Meski demikian, beberapa analis skeptis mengenai dampak stimulus. Takeshi Minami, kepala ekonom di Norinchukin Research Institute, misalnya, mengatakan paket tersebut tidak akan berdampak banyak dalam jangka pendek lantaran fokusnya yang kabur: antara pemulihan jangka panjang atau pendek.

Minami memproyeksikan ekonomi akan rebound pada kuartal keempat. Namun, laju pemulihannya akan lambat karena tingkat konsumsi dimulai dengan tidak baik—meski pembatasan sudah dilonggarkan pada akhir September.

Takahide Kiuchi, kepala ekonom di Nomura Research Institute, juga mengatakan laju pertumbuhan ekonomi menuju pertengahan 2022 masih akan terhambat akibat sejumlah isu, terdiri dari: perlambatan ekonomi Tiongkok, kendalan pasokan, kenaikan harga energi, dan perlambatan di negara-negara Barat akibat inflasi.

Ekspor juga masih akan sulit, katanya. Dengan begitu, perekonomian Jepang hanya akan tumbuh moderat 1 sampai 2 persen pada kuartal kedua tahun depan. Perkiraan ini juga sudah mempertimbangkan efek stimulus.

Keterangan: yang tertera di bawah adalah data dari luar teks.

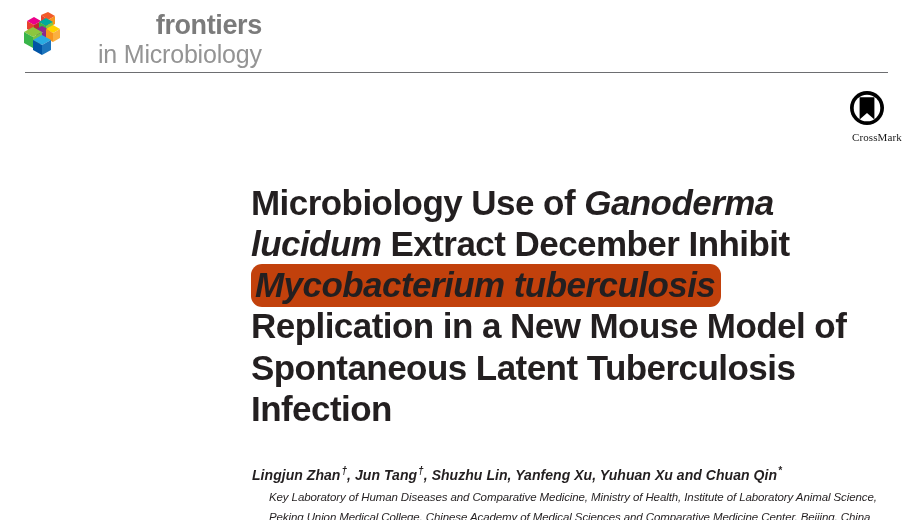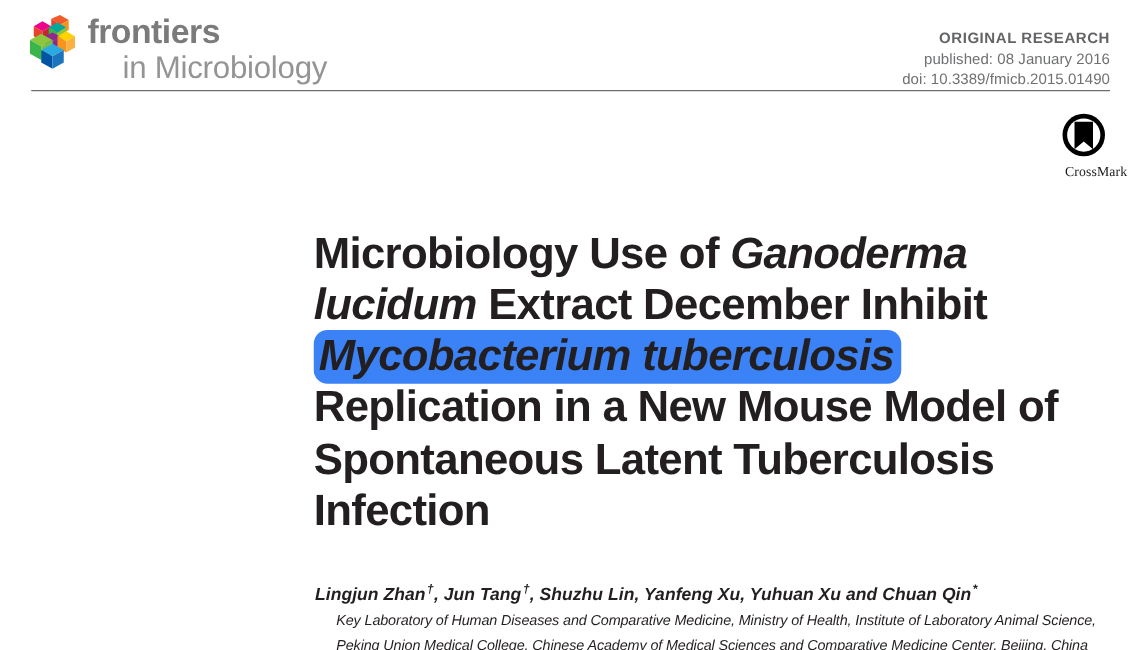"frontiers" #brand-wordmark { text-align: none -> right }
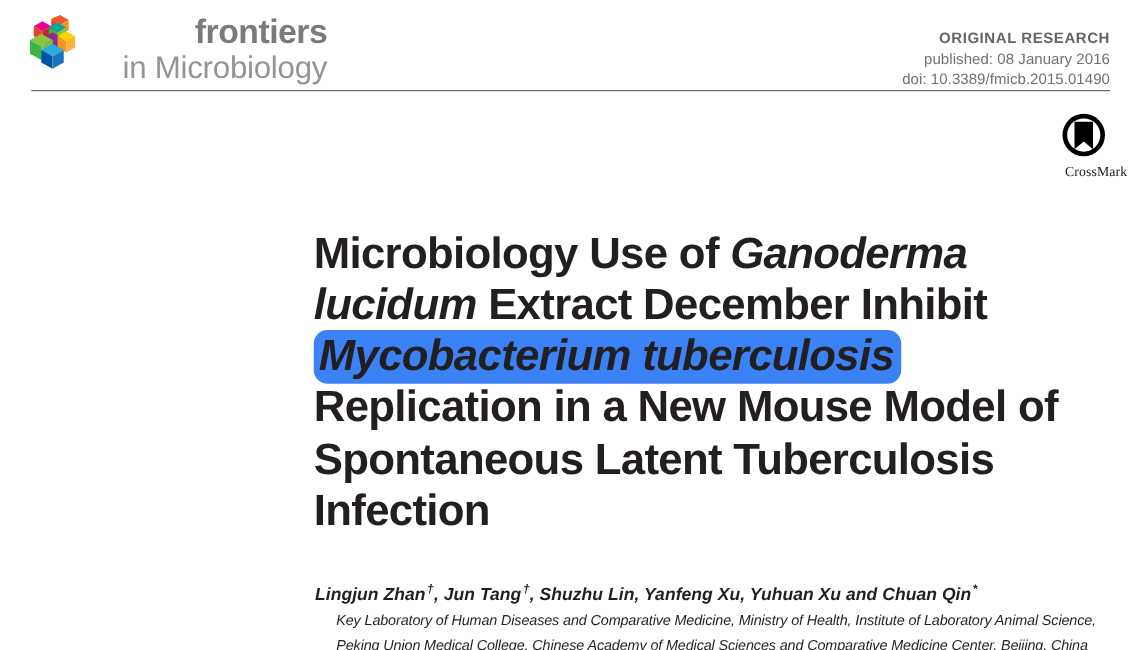"ORIGINAL RESEARCH" div { html: <div> <span>ORIGINAL RESEARCH</span> <span>published: 08 January 2016</span> <span>doi: 10.3389/fmicb.2015.01490</span> </div> -> none }
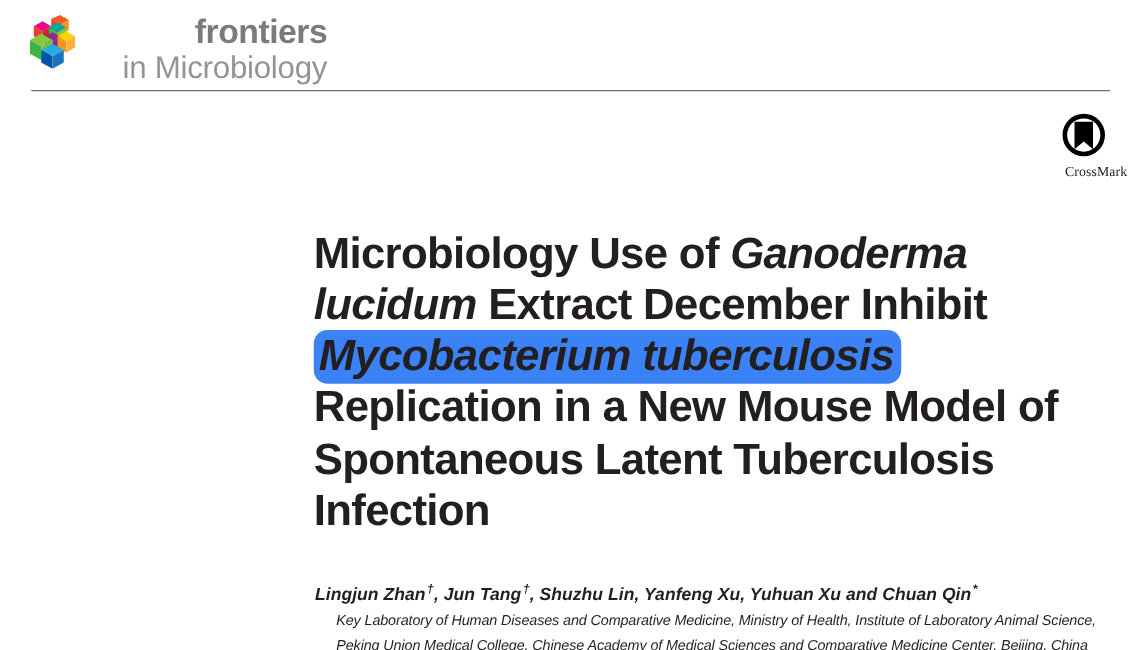"Mycobacterium tuberculosis" #article-title .hl { background: #3b82f6 -> #c2410c }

Sementara, Naoya Oshikubo, ekonom senior di SuMi TRUST, mengatakan pemulihan ekonomi akan datang, khususnya dari dalam negeri, setelah virus corona terkendali. Sektor hiburan dan restoran yang sangat terpukul akan kembali membaik seiring lonjakan tajam pengeluaran konsumen.

Berdasarkan jajak pendapat dari Reuters, ekonomi Jepang diperkirakan akan tumbuh 5,1 persen secara tahunan pada kuartal keempat ini. Kondisi ini berkat aktivitas konsumen dan produksi mobil yang meningkat.